*** Study material ***

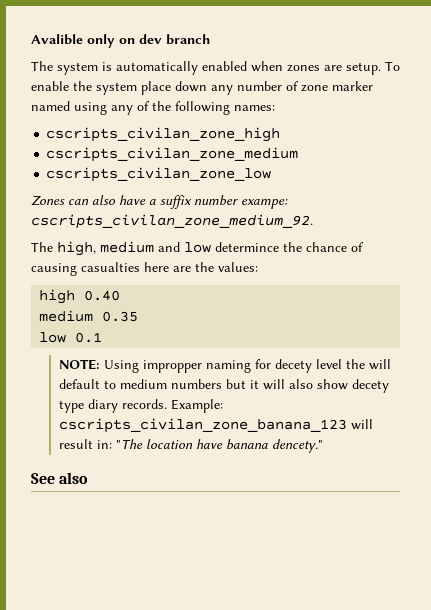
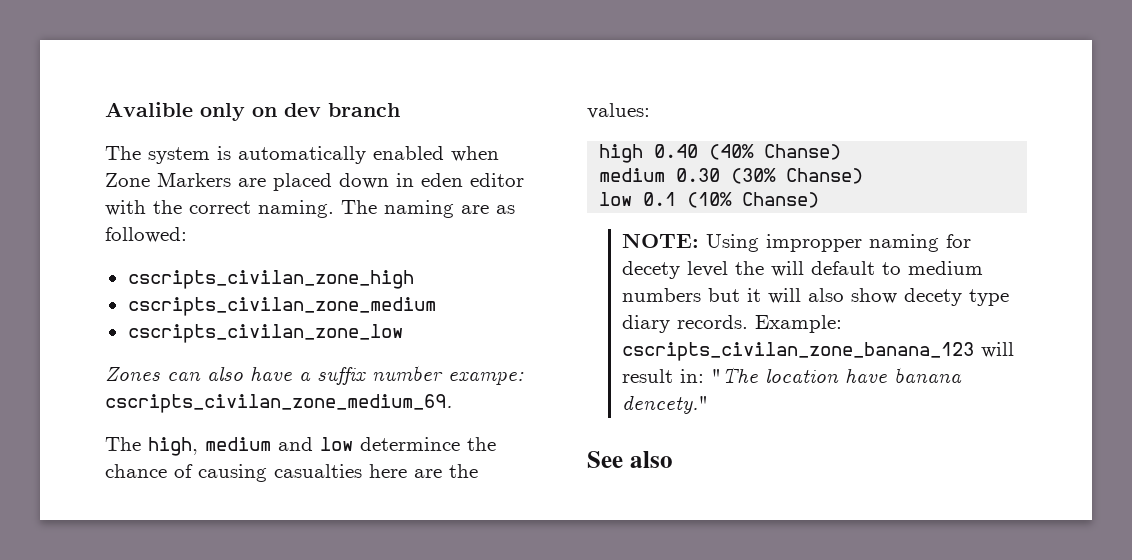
- The system is automatically enabled when zones are setup. To enable the system place down any number of zone marker named using any of the following names:
+ The system is automatically enabled when Zone Markers are placed down in eden editor with the correct naming. The naming are as followed:
- Zones can also have a suffix number exampe: cscripts_civilan_zone_medium_92.
+ Zones can also have a suffix number exampe: cscripts_civilan_zone_medium_69.
- high 0.40
- medium 0.35
+ high 0.40 (40% Chanse)
+ medium 0.30 (30% Chanse)
- low 0.1
+ low 0.1 (10% Chanse)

*** End of Study material ***

## Work to complete
Gather from the data above every line with the string "exampe".

## Result below
- Zones can also have a suffix number exampe: cscripts_civilan_zone_medium_92.
+ Zones can also have a suffix number exampe: cscripts_civilan_zone_medium_69.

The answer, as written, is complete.